Algae and Synthetic Biology for Environmental Bioremediation
摘要
Algae culturing utilizing sewage/industrial wastewater is one of the cost-effective and sustainable approaches toward environmental bioremediation. Standalone algae have been proven to successfully remove pollutants from a variety of wastewater, like sewage, household/kitchen wastewater, and dairy wastewater. Studies show efficient removal (up to 90%) of nutrients by algae alone, whereas the removal of chemical oxygen demand (COD) is restricted to 75%–80%. Researchers overcome this limitation by algal–bacterial co-culturing, where symbiotic bacteria help algal growth and enhance biomass yield, as well as COD removal up to 95% can be achieved. Other than COD/nutrients depollution, several microalgal species, namely, Chlorella vulgaris, Phaeodactylum tricornatum, Arthrospira platensis, and Chlamydomonas reinhardtii, have been successfully employed to eliminate heavy metals, salts, plastics, and pesticides from wastewater/surface water. Synthetic biology holds huge potential in enhancing microalgae-based bioremediation of wastewater. A large number of genes are engineered for producing target-driven microalgal workhorses capable of bioremediation of heavy metals. This includes genes that drive sequestration of metal ions into the vacuole and those that facilitate intracellular metal transfer. The utilization of synthetic biology in environmental bioremediation is greatly acknowledged by the ability of bioengineered bacteria/algae to remove recalcitrant pollutants in high temperature and harsh chemical conditions. Emerging pollutants like persistent organic pollutants (POPs) and pharmaceutical and personal care products (PPCPs) are difficult to remove by conventional biological routes, employing bioengineered algae as a feasible and sustainable alternative to remove these pollutants from water.

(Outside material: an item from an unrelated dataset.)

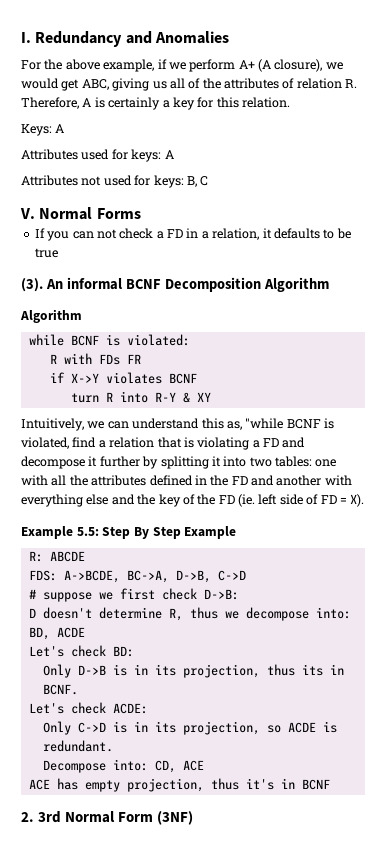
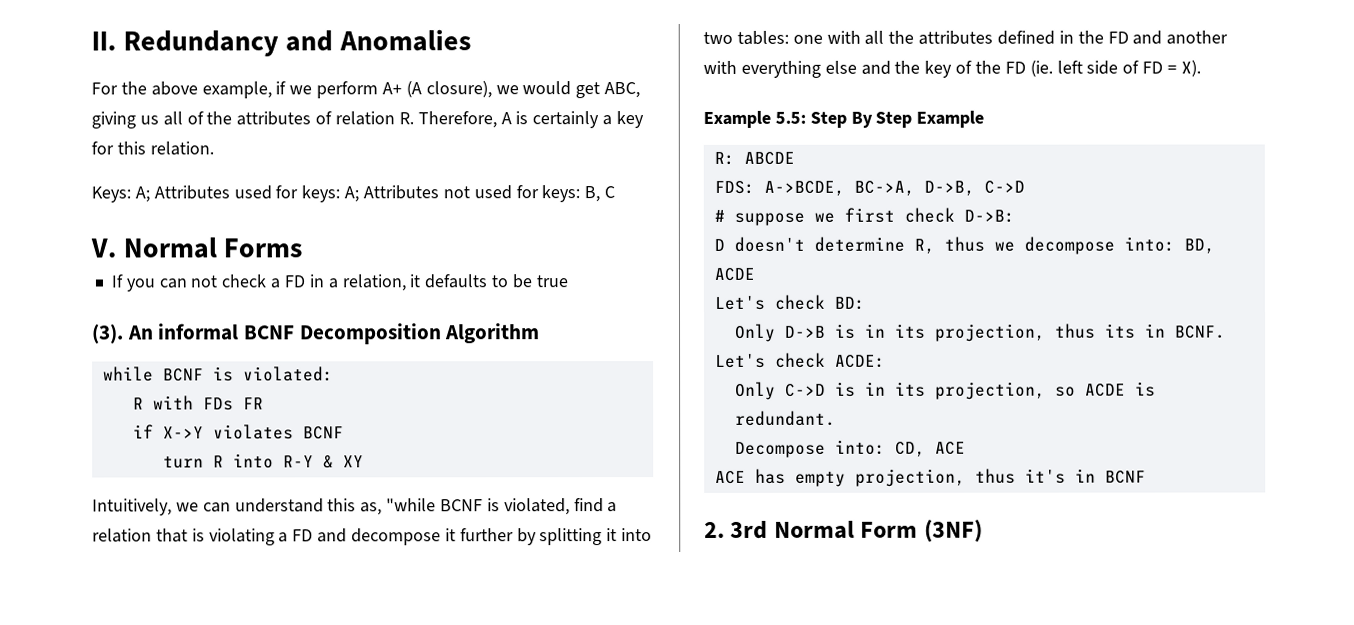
[21,32,31,43] I. -> [91,31,116,51] II.
[55,124,65,133] A // -> [134,186,150,203] A;
[164,150,174,159] A // -> [344,186,360,203] A;
[20,309,82,323] // Algorithm -> (541, 333) none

Synthetic biology, however, faces major limitations in bioremediation, including biosafety and biosecurity risks, ethical concerns, regulatory challenges, and risk of secondary contamination. By combining rigorous research, careful risk assessment, public awareness, and strong regulatory frameworks, synthetic biology can be harnessed to develop more effective and sustainable solutions for environmental cleanup.